═══ Record extracts ═══

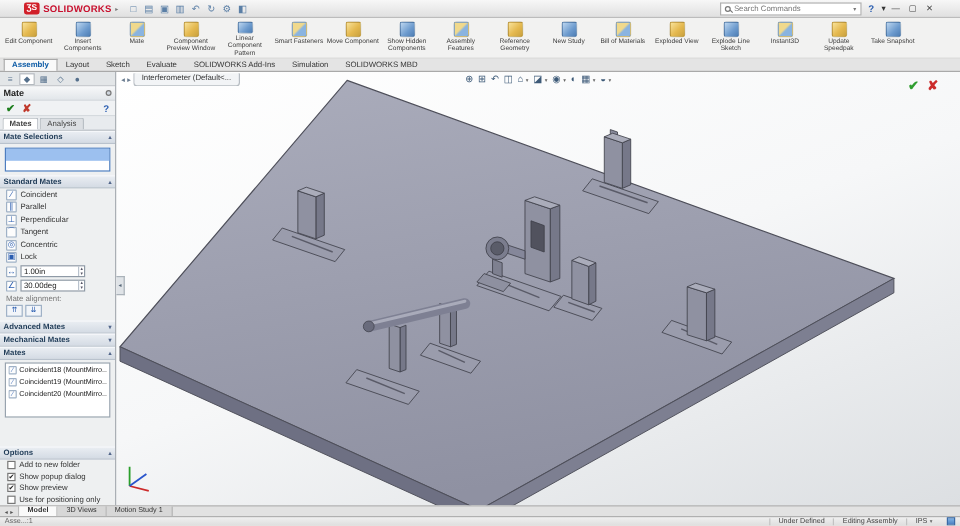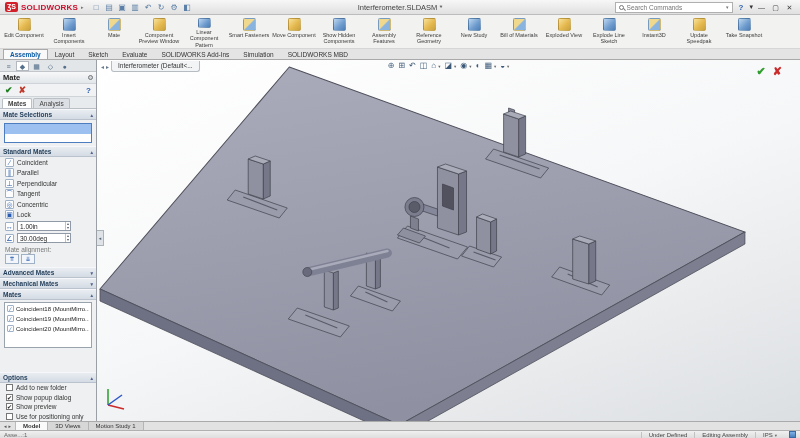--- a/index.html
+++ b/index.html
@@ -8,7 +8,7 @@
   .app { width:800px; height:438px; display:flex; flex-direction:column; font-size:7px; color:#333; background:#f0f0f0; }
 
   
-  .titlebar { height:15px; flex:0 0 15px; display:flex; align-items:center; gap:3px; padding:0 5px;
+  .titlebar { height:15px; flex:0 0 15px; display:flex; align-items:center; gap:3px; padding:0 20px;
               background:linear-gradient(#f7f7f7,#e0e0e0); border-bottom:1px solid #bcbcbc; position:relative; }
   .logo-mark { background:#d1202a; color:#fff; font-weight:bold; font-size:7px; height:10px; line-height:10px; padding:0 2px; border-radius:2px; }
   .logo-text { color:#c8102e; font-weight:bold; font-size:8px; letter-spacing:.2px; }

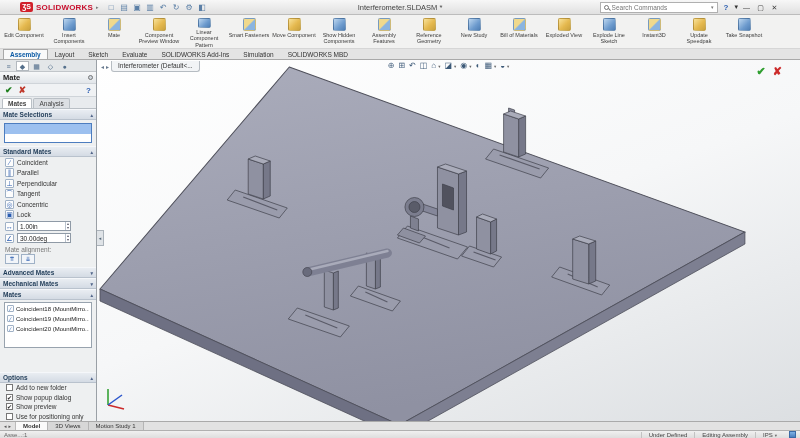--- a/index.html
+++ b/index.html
@@ -126,7 +126,6 @@
       <span class="qicon">⚙</span>
       <span class="qicon">◧</span>
     </span>
-    <span class="tb-title">Interferometer.SLDASM *</span>
     <span class="search">
       <span class="mag"></span>
       <input type="text" placeholder="Search Commands" style="">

═══

• Goal of the exercise: The records above need to be copied exactly, though not their pictures.

• Solution:
--- a/index.html
+++ b/index.html
@@ -8,7 +8,7 @@
   .app { width:800px; height:438px; display:flex; flex-direction:column; font-size:7px; color:#333; background:#f0f0f0; }
 
   
-  .titlebar { height:15px; flex:0 0 15px; display:flex; align-items:center; gap:3px; padding:0 5px;
+  .titlebar { height:15px; flex:0 0 15px; display:flex; align-items:center; gap:3px; padding:0 20px;
               background:linear-gradient(#f7f7f7,#e0e0e0); border-bottom:1px solid #bcbcbc; position:relative; }
   .logo-mark { background:#d1202a; color:#fff; font-weight:bold; font-size:7px; height:10px; line-height:10px; padding:0 2px; border-radius:2px; }
   .logo-text { color:#c8102e; font-weight:bold; font-size:8px; letter-spacing:.2px; }

--- a/index.html
+++ b/index.html
@@ -126,7 +126,6 @@
       <span class="qicon">⚙</span>
       <span class="qicon">◧</span>
     </span>
-    <span class="tb-title">Interferometer.SLDASM *</span>
     <span class="search">
       <span class="mag"></span>
       <input type="text" placeholder="Search Commands" style="">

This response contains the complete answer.